Something else is needed. Practical Theology and its qualitative methods provide me a starting point to engaging in a different way – one that addresses larger issues of systemic and institutional concerns, one that hears the voice of the communities most affected, and one that provides the possibility of change in the real lived experiences of those involved.

Let me give you an example. James Cone writes near the end of ‘The Cross and The Lynching Tree’:

White theologians in the past century have written thousands of books about Jesus’ cross without remarking on the analogy between the crucifixion of Jesus and the lynching of black people. One must suppose that in order to feel comfortable in the Christian faith, whites needed theologians to interpret the gospel in a way that would not require them to acknowledge white supremacy as America’s greatest sin. 

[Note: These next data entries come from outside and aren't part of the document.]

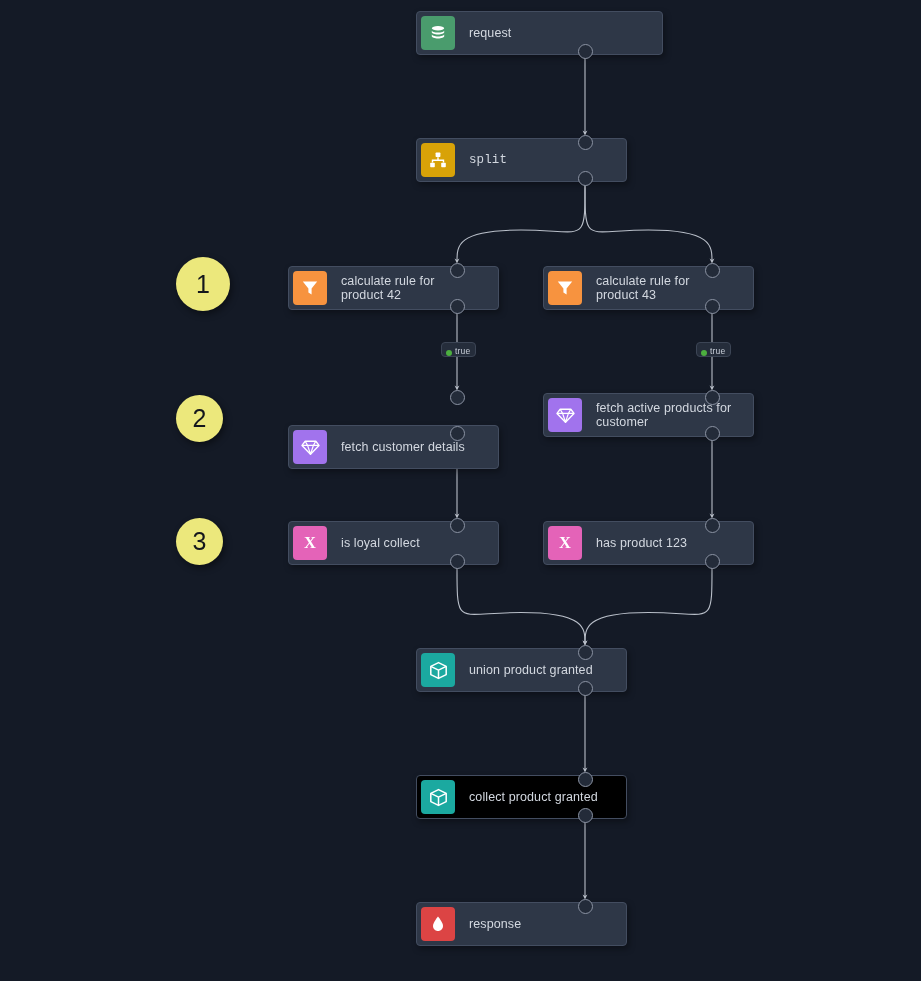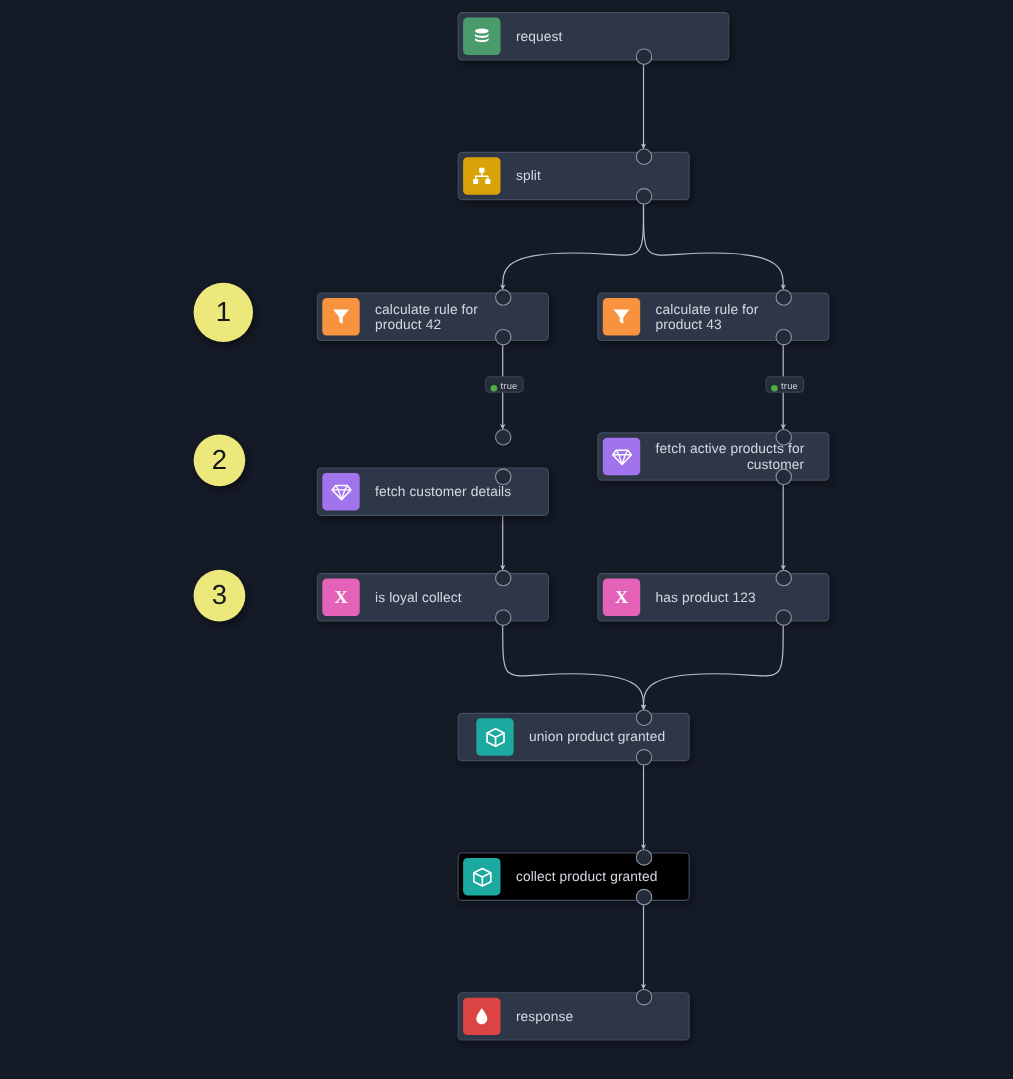--- a/index.html
+++ b/index.html
@@ -137,21 +137,21 @@
         <div class="node-icon" style="background: rgb(74, 156, 109);">
           <svg width="20" height="20" viewBox="0 0 20 20">
             <ellipse cx="10" cy="5.2" rx="6.2" ry="2.2" fill="#fff"></ellipse>
             <path d="M3.8 7.4c0 1.2 2.8 2.2 6.2 2.2s6.2-1 6.2-2.2v1.9c0 1.2-2.8 2.2-6.2 2.2s-6.2-1-6.2-2.2z" fill="#fff"></path>
             <path d="M3.8 11.3c0 1.2 2.8 2.2 6.2 2.2s6.2-1 6.2-2.2v1.9c0 1.2-2.8 2.2-6.2 2.2s-6.2-1-6.2-2.2z" fill="#fff"></path>
           </svg>
         </div>
         <div class="node-label">request</div>
       </div>
       <div class="port" style="left: 577.5px; top: 43.5px; background: rgb(35, 43, 57); border-color: rgb(139, 147, 163);"></div>
-      <div class="node" style="left: 416px; top: 138px; width: 211px; background: rgb(46, 55, 71); border-color: rgb(67, 77, 96);">
+      <div class="node" style="left: 416px; top: 138px; width: 211px; background: rgb(46, 55, 71); border-color: rgb(67, 77, 96); font-family: Liberation Mono, monospace;">
         <div class="node-icon" style="background: rgb(216, 162, 8);">
           <svg width="20" height="20" viewBox="0 0 20 20">
             <rect x="7.6" y="2.6" width="4.8" height="4.4" rx="0.7" fill="#fff"></rect>
             <rect x="2.2" y="12.8" width="4.6" height="4.4" rx="0.7" fill="#fff"></rect>
             <rect x="13.2" y="12.8" width="4.6" height="4.4" rx="0.7" fill="#fff"></rect>
             <path d="M10 7.2 L10 10.2 M4.5 12.6 L4.5 10.2 L15.5 10.2 L15.5 12.6" stroke="#fff" stroke-width="1.4" fill="none"></path>
           </svg>
         </div>
         <div class="node-label">split</div>
       </div>
@@ -183,21 +183,21 @@
         <div class="node-icon" style="background: rgb(161, 115, 237);">
           <svg width="21" height="21" viewBox="0 0 21 21">
             <path d="M5.2 4.3 H15.8 L19 8.4 L10.5 17.2 L2 8.4 Z" fill="none" stroke="#fff" stroke-width="1.4" stroke-linejoin="round"></path>
             <path d="M2 8.4 H19 M5.2 4.3 L7.6 8.4 L10.5 17.2 L13.4 8.4 L15.8 4.3" fill="none" stroke="#fff" stroke-width="1.2" stroke-linejoin="round"></path>
           </svg>
         </div>
         <div class="node-label">fetch customer details</div>
       </div>
       <div class="port" style="left: 449.5px; top: 389.5px; background: rgb(35, 43, 57); border-color: rgb(139, 147, 163);"></div>
       <div class="port" style="left: 449.5px; top: 425.5px; background: rgb(35, 43, 57); border-color: rgb(139, 147, 163);"></div>
-      <div class="node" style="left: 543px; top: 393px; width: 211px; background: rgb(46, 55, 71); border-color: rgb(67, 77, 96); text-align: right;">
+      <div class="node" style="left: 543px; top: 393px; width: 211px; background: rgb(46, 55, 71); border-color: rgb(67, 77, 96);">
         <div class="node-icon" style="background: rgb(161, 115, 237);">
           <svg width="21" height="21" viewBox="0 0 21 21">
             <path d="M5.2 4.3 H15.8 L19 8.4 L10.5 17.2 L2 8.4 Z" fill="none" stroke="#fff" stroke-width="1.4" stroke-linejoin="round"></path>
             <path d="M2 8.4 H19 M5.2 4.3 L7.6 8.4 L10.5 17.2 L13.4 8.4 L15.8 4.3" fill="none" stroke="#fff" stroke-width="1.2" stroke-linejoin="round"></path>
           </svg>
         </div>
         <div class="node-label">fetch active products for
 customer</div>
       </div>
       <div class="port" style="left: 704.5px; top: 389.5px; background: rgb(35, 43, 57); border-color: rgb(139, 147, 163);"></div>
@@ -215,21 +215,21 @@
       <div class="node" style="left: 543px; top: 521px; width: 211px; background: rgb(46, 55, 71); border-color: rgb(67, 77, 96);">
         <div class="node-icon" style="background: rgb(228, 99, 184);">
           <svg width="20" height="20" viewBox="0 0 20 20">
             <text x="10" y="15.4" text-anchor="middle" font-family="Liberation Serif, serif" font-size="16.5" font-weight="bold" fill="#fff">X</text>
           </svg>
         </div>
         <div class="node-label">has product 123</div>
       </div>
       <div class="port" style="left: 704.5px; top: 517.5px; background: rgb(35, 43, 57); border-color: rgb(139, 147, 163);"></div>
       <div class="port" style="left: 704.5px; top: 553.5px; background: rgb(35, 43, 57); border-color: rgb(139, 147, 163);"></div>
-      <div class="node" style="left: 416px; top: 648px; width: 211px; background: rgb(46, 55, 71); border-color: rgb(67, 77, 96); padding-left: 12px;">
+      <div class="node" style="left: 416px; top: 648px; width: 211px; background: rgb(46, 55, 71); border-color: rgb(67, 77, 96);">
         <div class="node-icon" style="background: rgb(27, 169, 160);">
           <svg width="21" height="21" viewBox="0 0 21 21">
             <path d="M10.5 2.6 L18.2 6.4 V14.6 L10.5 18.4 L2.8 14.6 V6.4 Z" fill="none" stroke="#fff" stroke-width="1.5" stroke-linejoin="round"></path>
             <path d="M2.8 6.4 L10.5 10.2 L18.2 6.4 M10.5 10.2 V18.4" fill="none" stroke="#fff" stroke-width="1.5" stroke-linejoin="round"></path>
           </svg>
         </div>
         <div class="node-label">union product granted</div>
       </div>
       <div class="port" style="left: 577.5px; top: 644.5px; background: rgb(35, 43, 57); border-color: rgb(139, 147, 163);"></div>
       <div class="port" style="left: 577.5px; top: 680.5px; background: rgb(35, 43, 57); border-color: rgb(139, 147, 163);"></div>

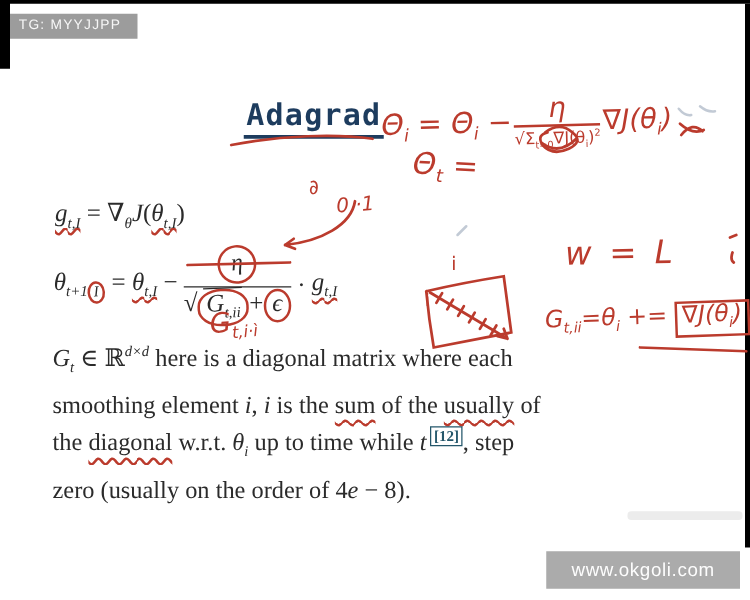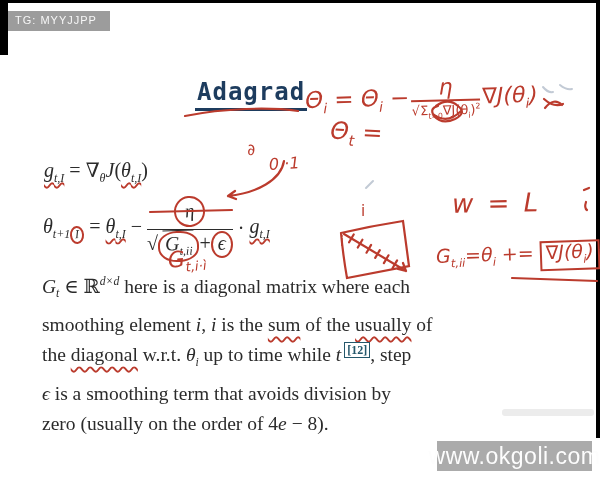--- a/index.html
+++ b/index.html
@@ -7,21 +7,21 @@
           font-family:"Liberation Serif","DejaVu Serif",serif;color:#2b2b2b;}
   
   .frame-top{position:absolute;left:0;top:0;width:600px;height:3px;background:#000;}
   .frame-corner{position:absolute;left:0;top:0;width:8px;height:55px;background:#000;}
   .frame-right{position:absolute;left:596px;top:3px;width:4px;height:435px;background:#000;}
   
   .tg-badge{position:absolute;left:8px;top:11px;background:#9c9c9c;color:#f7f7f7;
             font-family:"Liberation Sans","DejaVu Sans",sans-serif;font-size:11px;
             padding:3px 13px 5px 7px;letter-spacing:1px;}
   .site-badge{position:absolute;left:437px;top:441px;width:155px;height:30px;background:#ababab;
-              color:#fdfdfd;font-family:"Liberation Sans","DejaVu Sans",sans-serif;font-size:23px;
+              color:#fdfdfd;font-family:"Liberation Sans","DejaVu Sans",sans-serif;font-size:15px;
               display:flex;align-items:center;justify-content:center;letter-spacing:.5px;}
   .wm-bar{position:absolute;left:502px;top:409px;width:92px;height:7px;background:#ececec;border-radius:3px;}
   
   .title{position:absolute;left:195px;top:78px;font-family:"DejaVu Sans Mono","Liberation Mono",monospace;
          font-weight:bold;font-size:24px;color:#1d3c5e;border-bottom:3px solid #1d3c5e;
          padding:0 2px 2px 2px;letter-spacing:1px;}
   
   .eq{position:absolute;font-size:20px;white-space:nowrap;}
   .eq i{font-family:"Liberation Serif","DejaVu Serif",serif;}
   sub{font-size:60%;} sup{font-size:60%;}
@@ -104,21 +104,20 @@
     <span>G</span><sub>t,ii</sub><span>=</span><span>θ</span><sub>i</sub><span> +=</span> <span class="hwbox"><span>∇J(θ</span><sub>i</sub><span>)</span></span><sup>2</sup>
   </div>
 
   <div class="hw" style="left:361px;top:204px;font-size:15px;font-style:normal;">i</div>
   <div class="hw" style="left:340px;top:234px;font-size:14px;font-style:normal;">i</div>
 
   <div class="para">
     <div class="ln"><i>G</i><sub><i>t</i></sub><span> ∈ </span><span>ℝ</span><sup><i>d×d</i></sup><span> here is a diagonal matrix where each</span></div>
     <div class="ln"><span>smoothing element </span><i>i</i><span>, </span><i>i</i><span> is the </span><span class="wavy">sum</span><span> of the </span><span class="wavy">usually</span><span> of</span></div>
     <div class="ln"><span>the </span><span class="wavy">diagonal</span><span> w.r.t. </span><i>θ</i><sub><i>i</i></sub><span> up to time while </span><i>t</i><span class="cite">[12]</span><span>, step</span></div>
-    <div class="ln"><i>ϵ</i><span> is a smoothing term that avoids division by</span></div>
     <div class="ln"><span>zero (usually on the order of 4</span><i>e</i><span> − 8).</span></div>
   </div>
 
   <svg class="ink" width="600" height="480" viewBox="0 0 600 480">
     <g stroke="#bb3b2d" stroke-width="2.2" fill="none" stroke-linecap="round">
       <path d="M185,116 C225,108 270,107 298,111"></path>
       <path d="M284,161 C281,180 257,193 228,196 M228,196 l7,-5 M228,196 l8,3"></path>
       <path d="M150,212 L232,210"></path>
       <path d="M436,106 q12,-9 22,0 q9,7 -3,13 q-13,6 -21,-3 q-5,-8 4,-10 M433,114 q14,11 28,-3"></path>
       <path d="M544,99 q10,9 19,5 M545,108 q9,-11 17,-3"></path>

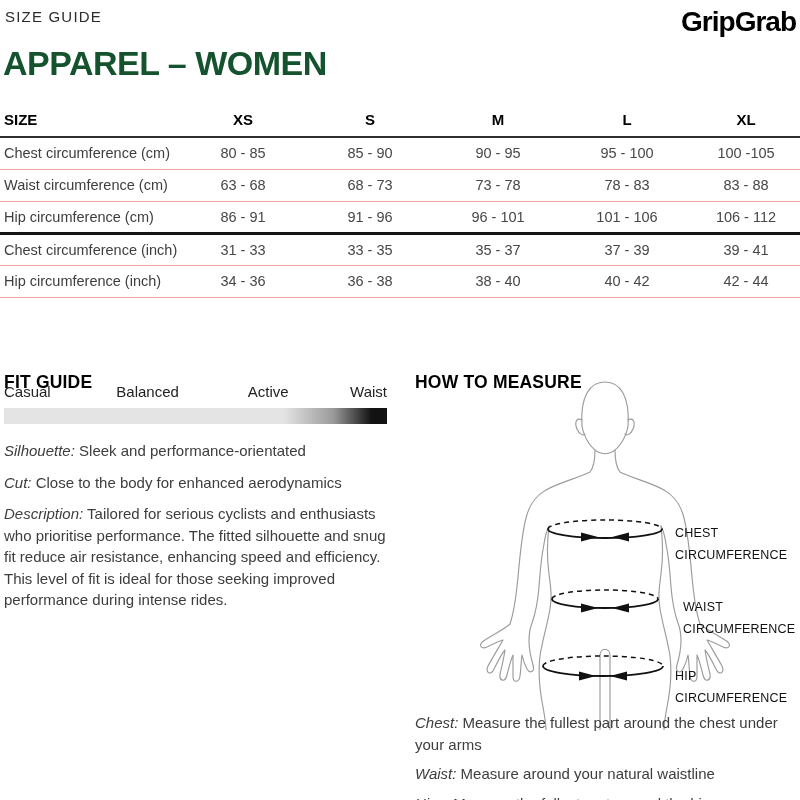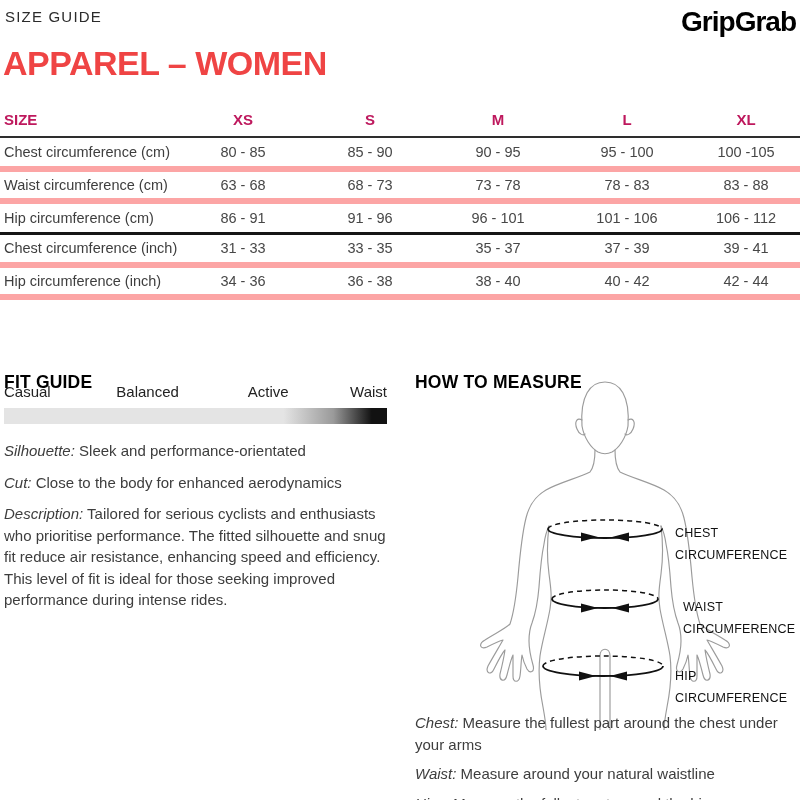--- a/index.html
+++ b/index.html
@@ -5,30 +5,30 @@
   * { margin:0; padding:0; box-sizing:border-box; }
   html,body { width:800px; height:800px; background:#ffffff; overflow:hidden; }
   body { font-family:"Liberation Sans", sans-serif; color:#1a1a1a; position:relative; }
 
   .page { position:absolute; inset:0; }
 
   
   .kicker { position:absolute; left:5px; top:8px; font-size:15px; letter-spacing:1.2px; color:#2b2b2b; }
   .logo   { position:absolute; right:4px; top:6px; font-size:28px; font-weight:bold; letter-spacing:-1px; color:#000; }
 
-  .title  { position:absolute; left:3px; top:44px; font-size:34px; font-weight:bold; letter-spacing:-0.5px; color:#ef4444; }
+  .title  { position:absolute; left:3px; top:44px; font-size:34px; font-weight:bold; letter-spacing:-0.5px; color:#14532d; }
 
   
   table.size { position:absolute; left:0; top:103px; width:800px; border-collapse:collapse; table-layout:fixed; }
-  table.size th { font-size:15px; font-weight:bold; color:#be185d; height:34px; text-align:center; vertical-align:middle; }
+  table.size th { font-size:15px; font-weight:bold; color:#000000; height:34px; text-align:center; vertical-align:middle; }
   table.size th.lbl { text-align:left; padding-left:4px; }
   table.size td { font-size:14.5px; color:#474747; height:32px; text-align:center; vertical-align:middle; }
   table.size td.lbl { text-align:left; padding-left:4px; color:#3e3e3e; }
   table.size thead tr { border-bottom:2px solid #2e2e2e; }
-  table.size tbody tr { border-bottom:6px solid #fca5a5; }
+  table.size tbody tr { border-bottom:1px solid #fca5a5; }
   table.size tbody tr.cm-end { border-bottom:3px solid #151515; }
 
   h2.sec { font-size:17.5px; font-weight:bold; letter-spacing:0.2px; color:#000;margin-top:20px; }
 
   
   .fit { position:absolute; left:4px; top:350px; width:383px; height:300px; }
   .fit h2 { position:absolute; left:0; top:2px; }
   .scale-labels { position:absolute; left:0; top:33px; width:100%; height:20px; font-size:15px; color:#222; }
   .scale-labels .sl { position:absolute; white-space:nowrap; }
   .sl0 { left:0; }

Then Cone comments on perhaps the quintessential evolving- liberal theologian that America has ever had:

Reinhold Niebuhr could write and preach about the cross with profound theological imagination and say nothing of how the violence of white supremacy invalidated the faith of white churches. It takes a lot of theological blindness to do that, especially since the vigilantes were white Christians who claimed to worship the Jew lynched in Jerusalem.

I hope that these past three posts have helped to clarify why Practical Theology holds possibilities for me as a discipline and why I have chosen a social constructivist orientation within the research.

Thank you to everyone who has taken the time to read these 3 posts and to give me such high quality feedback and/or affirmation.